Time is as follows 9:30 start Mass at 10:30 and then from there to burial and afterward Refreshment???

Burial is going to be at Dundee Township Cemetary

Most of all His parents said to Russ and me that they would be honored if we all could show up it would greatley appriciated .......PER HIS PARENTS!!!!

THANK YOU


----------



## mikeitu7 (Nov 21, 2008)

I have to go to Marengo @ 9:00am, if I finish early I will try to be there earlier. Hope to see many members up there.


----------



## DIRISHMAN (Jul 30, 2010)

mikeitu7;1381396 said:


> I have to go to Marengo @ 9:00am, if I finish early I will try to be there earlier. Hope to see many members up there.


ok mike no problem thank you Thumbs Up


----------



## NickT (Feb 1, 2011)

My condolences, raise those plows high boys 
Sincerely,Nick


----------



## PowersTree (Jan 9, 2006)

THEGOLDPRO;1380785 said:


> That sucks, This is freaky, he posted this to face book on nov 11th. RIP brother.
> 
> Timothy Pittas-
> Its only when we truly know and understand that we have a limited time on earth and that we have no way of knowing when our time is up , live each day to the fullest, as if it was the only one we had.
> November 11 at 8:43am ·


First, may he rest in peace!!! And its awesome to see all you local guys putting that together.

Second, that's kinda crazy he posted that. Two friends of mine, who passed this year, both posted something very similar to that, within weeks of their passing.

This news is saddening!! My thoughts and prayers with his family.


----------



## Vaughn Schultz (Nov 18, 2004)

I'll have 3 or 4 trucks up there, hope to see lots of guys.


----------



## THEGOLDPRO (Jun 18, 2006)

PowersTree;1381438 said:


> Second, that's kinda crazy he posted that.

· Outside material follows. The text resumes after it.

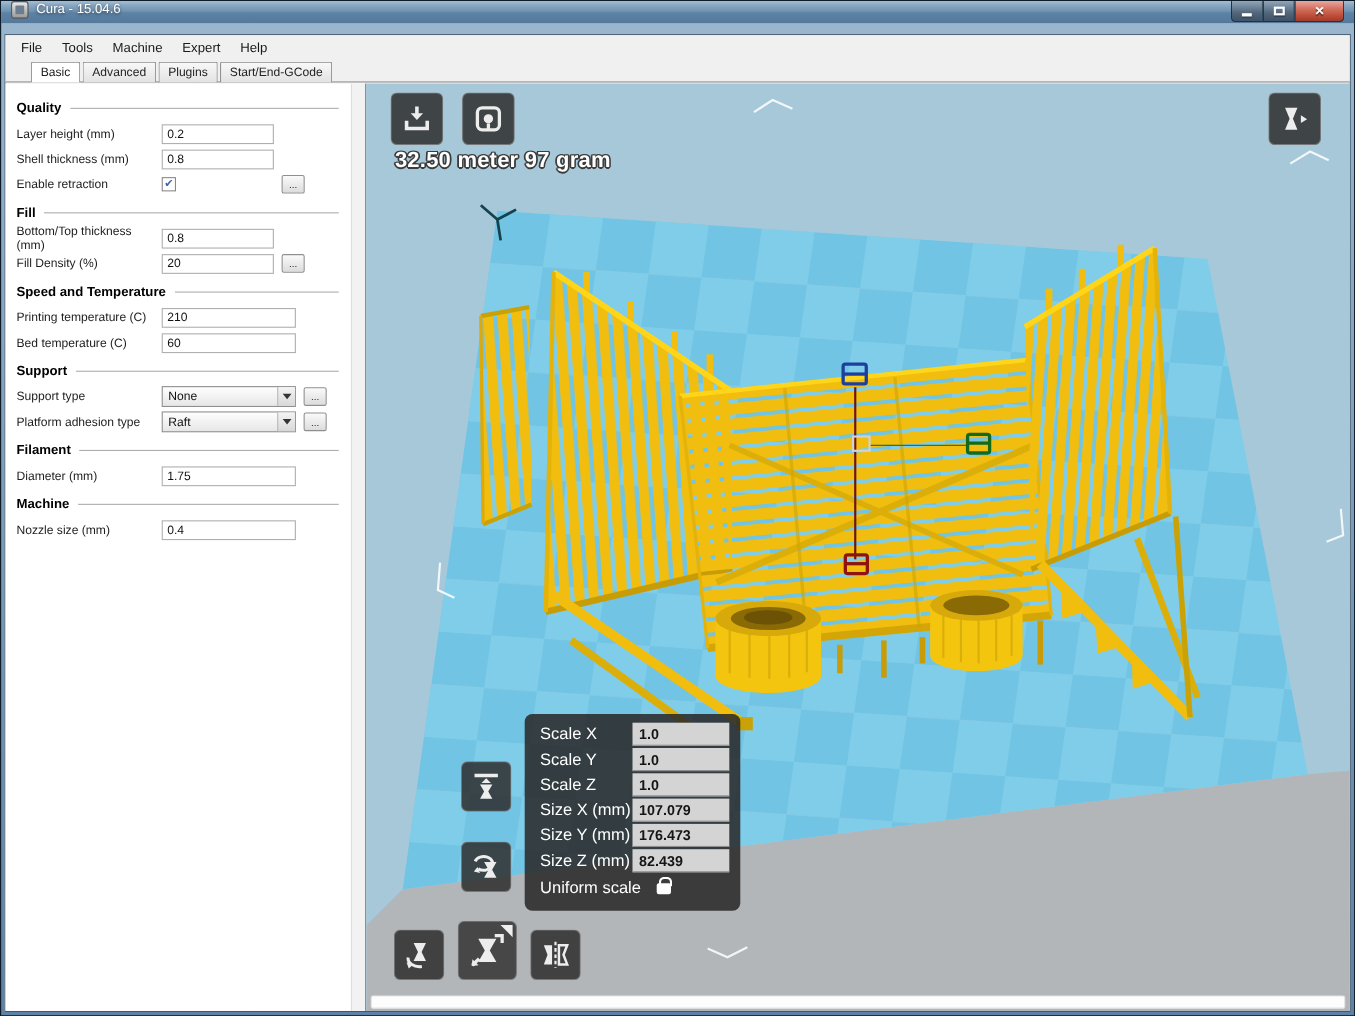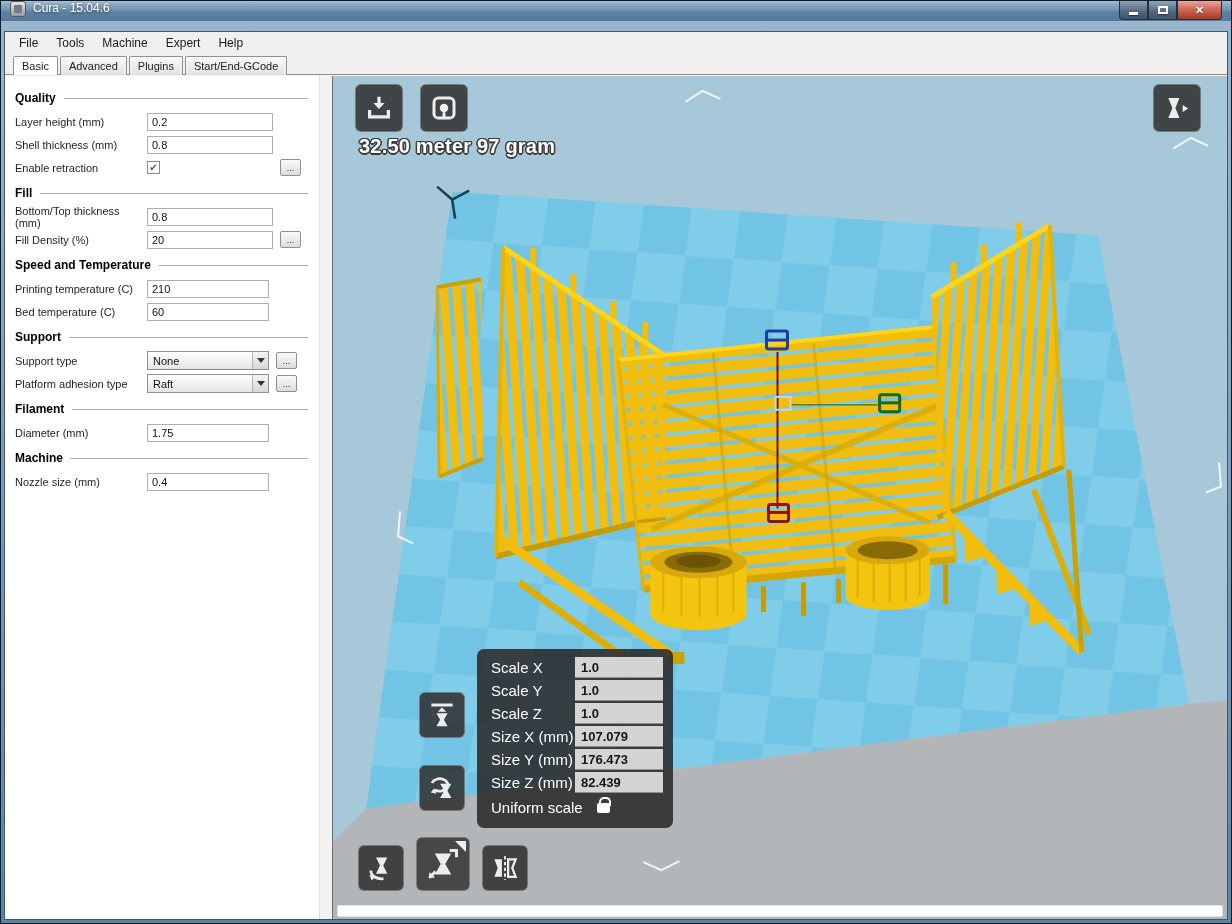"Basic" .tabbar { padding-left: 8px -> 23px }
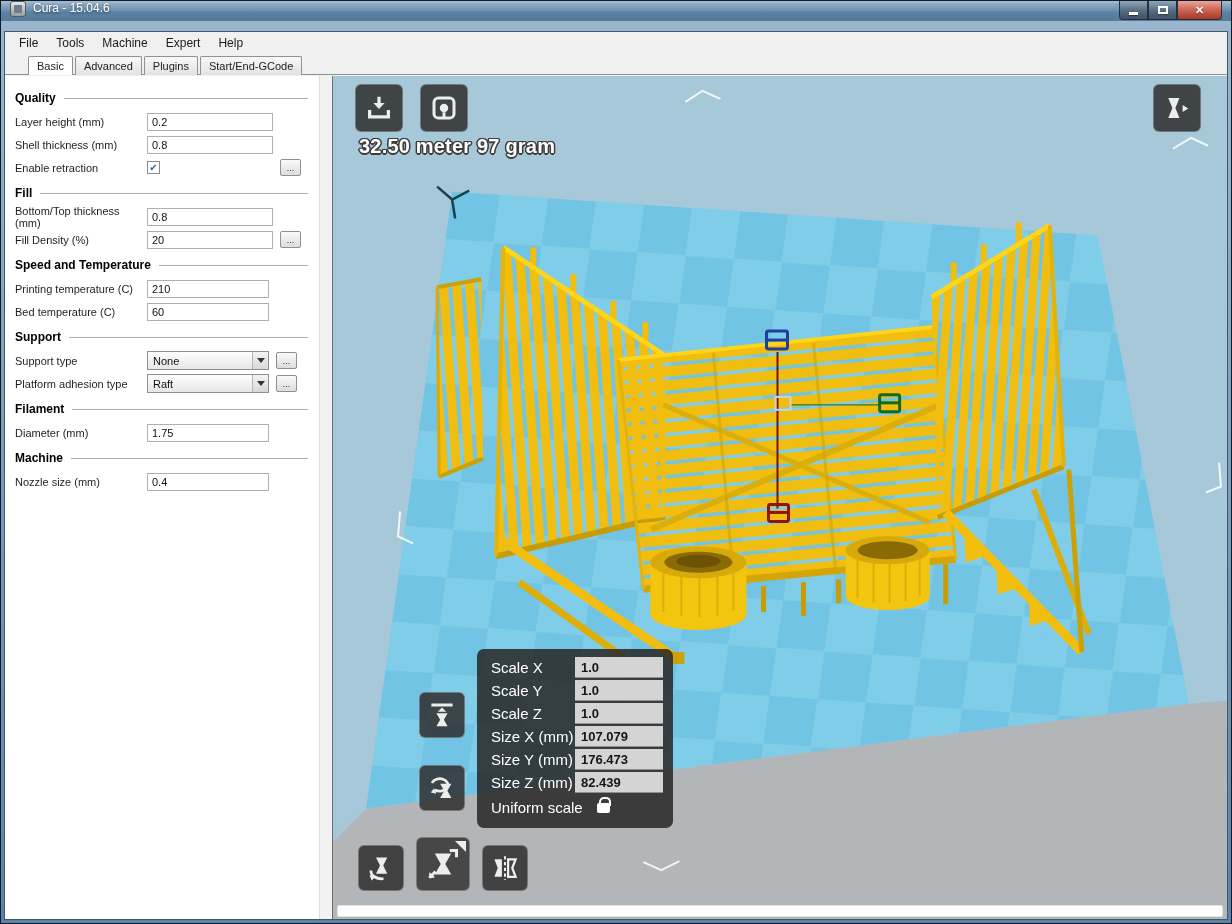"0.2" .sec-0 .ctrl,.sec-1 .ctrl { width: 126px -> 102px }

Two friends of mine, who passed this year, both posted something very similar to that, within weeks of their passing.
> 
> .


remind me to not post something like that to my facebook then.


----------



## ultimate plow (Jul 2, 2002)

I will try to make it


----------



## affekonig (Aug 5, 2008)

I'm going to try and get off work for the morning.


----------



## PabstBlueRibbon (May 11, 2010)

I want a picture. wish i was back home


----------



## Mark13 (Dec 3, 2006)

I'll be there in time for the escort.


Are we doing plows or no plows? I don't want to be opposite of everyone else lol


----------



## buildinon (Oct 6, 2011)

I have a meeting early in the morning, so may not be in the plow truck but I will try and make it out.


----------



## R&R Yard Design (Dec 6, 2004)

No plows unless it is on. Well for me I'm don't want to put it on


----------



## PabstBlueRibbon (May 11, 2010)

To everyone that is going today, god bless you. Really wish I could be back home to attend.


----------



## metallihockey88 (Dec 12, 2008)

ill be out west for work in the morning but dont know what my day will entail. ill try to make it out but not looking too good. kudos to you guys that are going out to show your support, doing a very good thing guys, honored to to know such a good group of people :salute:


----------



## SnowMatt13 (Jan 8, 2003)

I am not going to be able to make it today guys, it was last minute for me to figure it out. My whole family is finally recovering from being sick so I can't miss work.
I think it's gret what eveyone is doing. It's nice to see how much people still care about one another even if we may not know someone that well or at all....


----------



## Vaughn Schultz (Nov 18, 2004)

Heading out soon with three trucks


----------



## affekonig (Aug 5, 2008)

I had to be at work this morning and won't be able to make it. Wish I could.


----------



## snowguys (Jul 26, 2006)

I'm heading out there soon I got a late start


----------



## plow3232 (Sep 21, 2009)

I don't think I'm going to make it. It's 1hr away and its 10:10. take pictures guys.


----------



## dlcs (Sep 2, 2004)

Im not goingn to make it. By the time I droppepd my kid off at school and the 2 hr drive. I would be late. You guys that are making this happen, are doing a wonderful thing for this family. Hats off to you guys!


----------



## DIRISHMAN (Jul 30, 2010)

Plow3442 mass will end about 45min so if 
you can make it by 11:10 you should be good i wold think


----------



## plow3232 (Sep 21, 2009)

DIRISHMAN;1381817 said:


> Plow3442 mass will end about 45min so if
> you can make it by 11:10 you should be good i wold think


sorry I just saw this. I wanted to go too. have a good day guys.


----------



## DuraBird02 (Oct 26, 2011)

Very sad story. It is awesome that you guys are going out and supporting this man, if i had more notice i would have made the drive up there. God Bless all!


----------



## DIRISHMAN (Jul 30, 2010)

Ok So guys as I posted in our other thread Thank You to all of you who came out for this unfortunate event. This was not the type of m&g I Would have wanted but You all know who you are that showed up as per his father whom you all meet was absolutley amazed at the show of support& respect we a plowers/plowsite guys had for him and his family in his time of need.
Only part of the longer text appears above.